Rule 1101. Applicability of Rules
(a) Courts and proceedings. Except as otherwise provided by subdivision (b), these rules apply to all actions and proceedings in the courts of the State of Mississippi.
(b) Rules inapplicable. Except for the rules pertaining to privileges, these rules do not apply in the following situations:
(1) Preliminary questions of fact. The determination of questions of fact preliminary to admissibility of evidence when the issue is to be determined by the court under rule 104(a).
(2) Grand jury. Proceedings before grand juries.
(3) Miscellaneous proceedings. Proceedings for extradition or rendition~ probable cause hearings in criminal cases and youth court cases; sentencing; disposition hearings; granting or revoking probation; issuance of warrants for arrest criminal summonses, and search warrants; and proceedings with respect to release on bail or otherwise.
(4) Contempt proceedings.
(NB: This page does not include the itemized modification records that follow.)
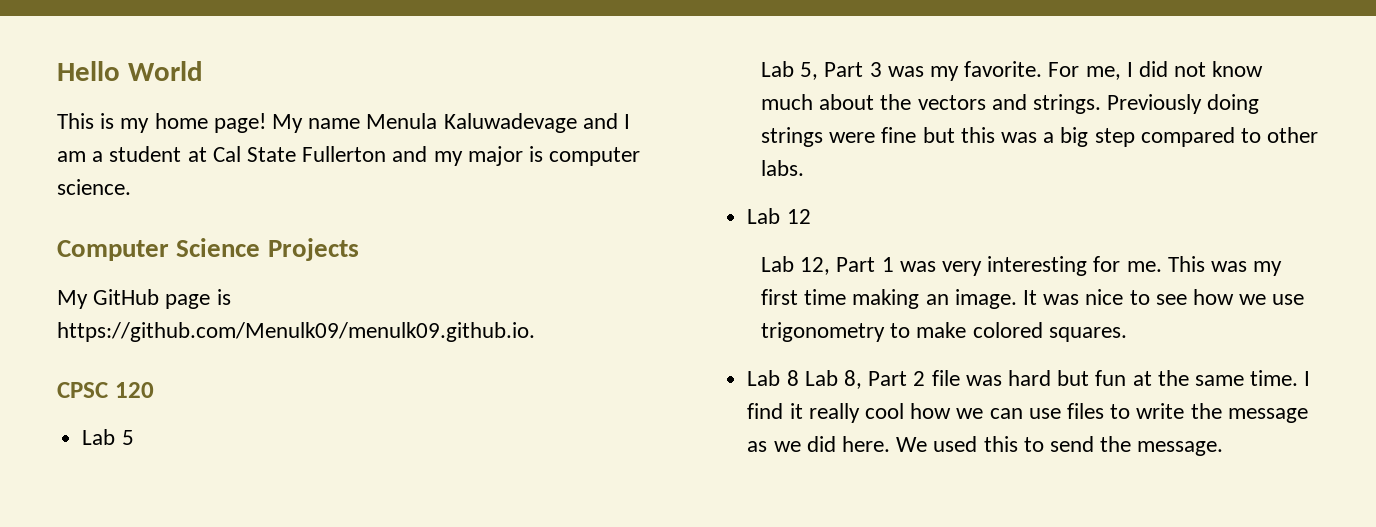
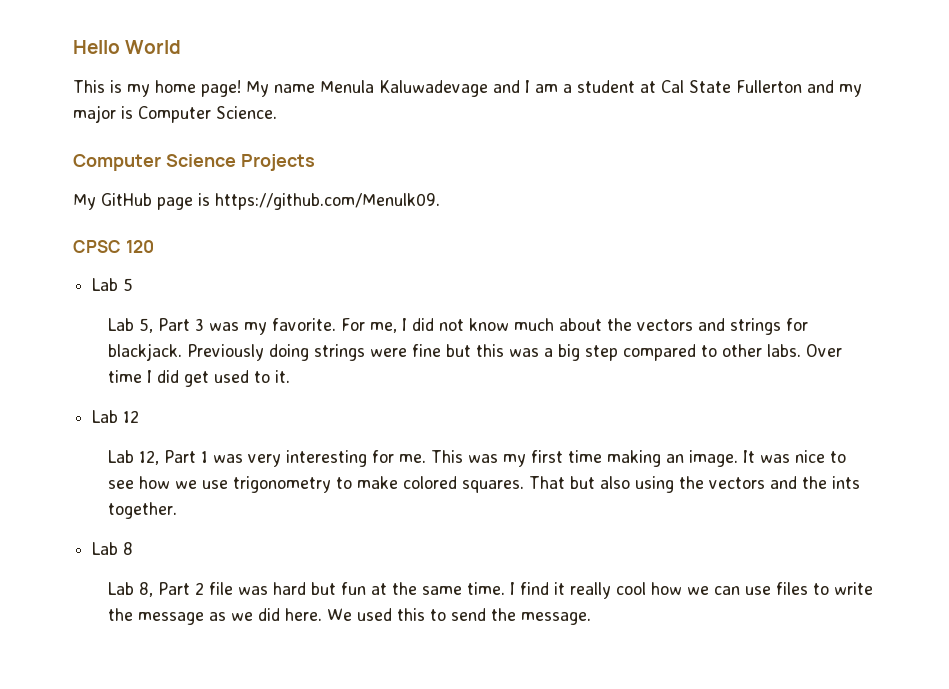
[549,147,641,166] [57,179,131,195] computer science. -> [138,106,277,123] Computer Science.
[57,322,535,342] https://github.com/Menulk09/menulk09.github.io. -> [215,193,440,210] https://github.com/Menulk09.
[1033,94,1102,114] strings. -> [729,318,808,335] [107,343,182,361] strings for blackjack.
(804, 168) none -> [805,344,842,357] [107,370,290,387] Over time I did get used to it.
(1127, 334) none -> [528,476,860,493] [107,502,177,519] That but also using the vectors and the ints together.
(799, 378) none -> (134, 548) //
Contempt proceedings in which the court may act summarily.
Rule 1102. Title
These rules shall be known as the Mississippi Rules of Evidence and may be cited as M.R.E., e.g., M.R.E. 501.
Rule 1103. Repeal
All evidentiary rules, whether provided by statute, court decision or court rule, which are inconsistent with the Mississippi Rules of Evidence are hereby repealed.
Uniform Photographic Copies of Business and Public Records as Evidence Act (UPA)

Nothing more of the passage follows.